DVD: Apprendre Gimp 2.6 – Formation complète

Merci de nous consacrer quelques minutes, à l’occasion de la sortie de ce DVD de formation.  Peux-tu te présenter, nous dire dans quels secteurs tu officies?

Je suis graphiste spécialisé dans le prépresse. Cela paraît un peu exclusif mais c’est très vaste: c’est la partie située entre l’acquisition et l’impression dans la chaîne graphique. J’aime surtout la gestion de la couleur, les espaces, les modes, les profils, etc.

Quel est ton rapport au Libre?

J’ai découvert le libre par hasard, en m’intéressant à Gimp. J’ai rapidement découvert que sa force réside dans sa modularité et j’ai été enthousiasmé par l’esprit collaboratif qui s’en dégage. J’ai rapidement fait connaissance avec Inkscape et Scribus, que j’ai intégrés, tout en restant attaché à la suite Adobe, à mon flux de travail. Ils ont été rejoints par d’autres aujourd’hui indispensables comme Ghostview ou Moonshiner, et le très performant FontMatrix qui fait de plus en plus parler de lui. Aujourd’hui, je croise les compétences des logiciels libres et proprios. Ça devrait en faire sursauter quelques-uns de part et d’autre, mais je pense que l’essentiel est d’avoir le choix, pas de choisir son camp.

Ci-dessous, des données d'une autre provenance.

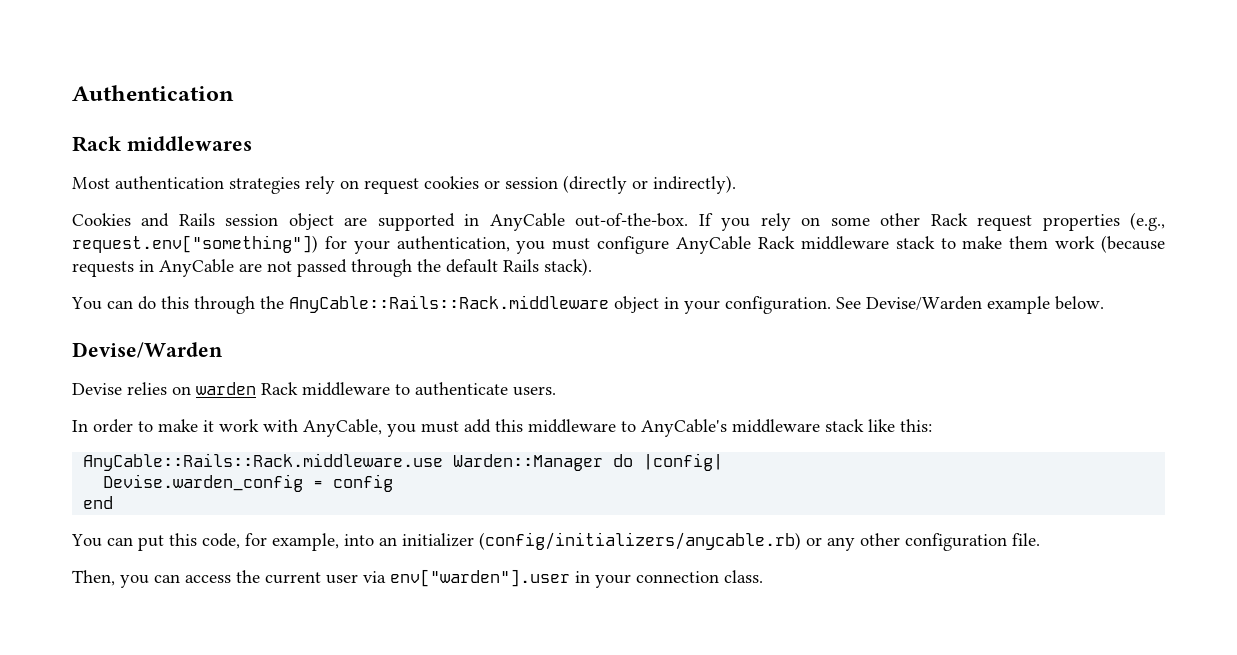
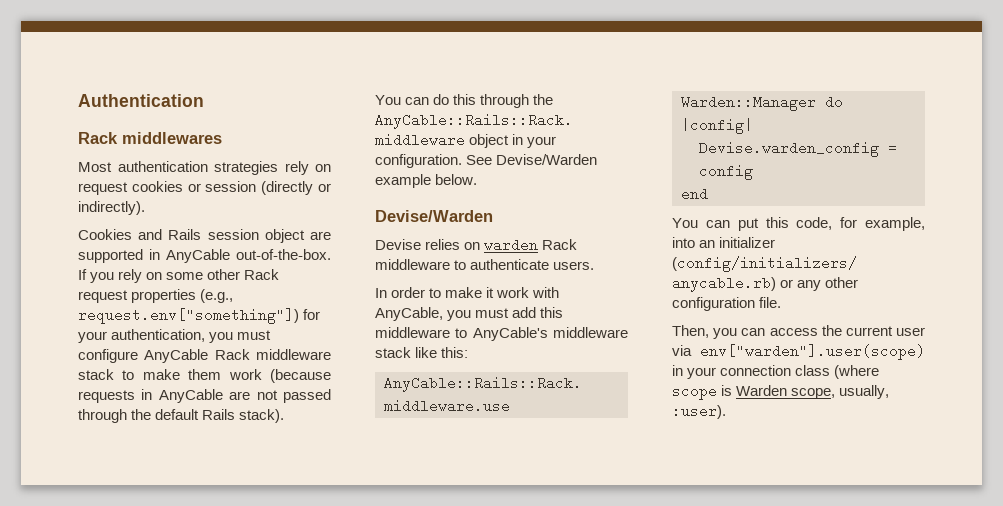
[390,569,570,587] env["warden"].user -> [700,344,925,360] env["warden"].user(scope)
[724,570,763,583] class. -> [795,365,880,379] [672,384,890,400] [672,404,726,419] class (where scope is Warden scope, usually, :user).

Avec Calcyum, je tente de sensibiliser les graphistes à d’autres outils que ceux qu’on leur a demandé d’apprendre à manipuler. Un outil n’est qu’un outil, mais la familiarité (on peut même parler d’accoutumance) et le temps envisagé pour se former à d’autres supports sont une barrière que certains se refusent à franchir. Malgré tout, les avis autrefois tranchés s’assouplissent.

Le Web est plus ouvert que le print, non seulement par sa culture du code source, mais aussi parce qu’il a moins de contraintes typographiques (c’est de moins en moins vrai avec le WOFF ou le SVG) ou colorimétriques.

Quels sont tes projets futurs?

Continuer à sensibiliser les graphistes, peut-être en multipliant les supports: magazines, formations, exercices…

Pour le moment, les initiatives venant des supports dont le public est constitué de graphistes se limitent beaucoup à Gimp, alors que selon moi le logiciel phare du libre pour le prépresse est Scribus. La version 1.3.5 est un bijou de fonctionnalité, même si elle reste désespérément en développement. Les exercices à son sujet devraient être plus nombreux, plus accessibles.

Je contribue également à la vie de la galerie nancéienne my.monkey, qui a accueilli SuperScript², un duo de graphistes lyonnais qui avait proposé une expo interactive en créant des livres à partir des textes et images Wikimédia, en contrat CC ou licence libre. Et entre mars et mai, j’ai invité Open Source Publishing à présenter leur travail, et ils ont choisi d’insister sur l’aspect collaboratif en impliquant le public dans la création de symboles typographiques. C’est avec ce genre de manifestations que le public est sensibilisé aux expériences collectives qui n’ont pas d’auteur attitré. Si les gens — et plus spécifiquement les graphistes — viennent à comprendre l’intérêt de la collaboration, ils viennent plus facilement au libre, qui plus est en comprenant que sa pertinence ne se limite pas à la seule gratuité.

Merci Thibaut, et bonne continuation!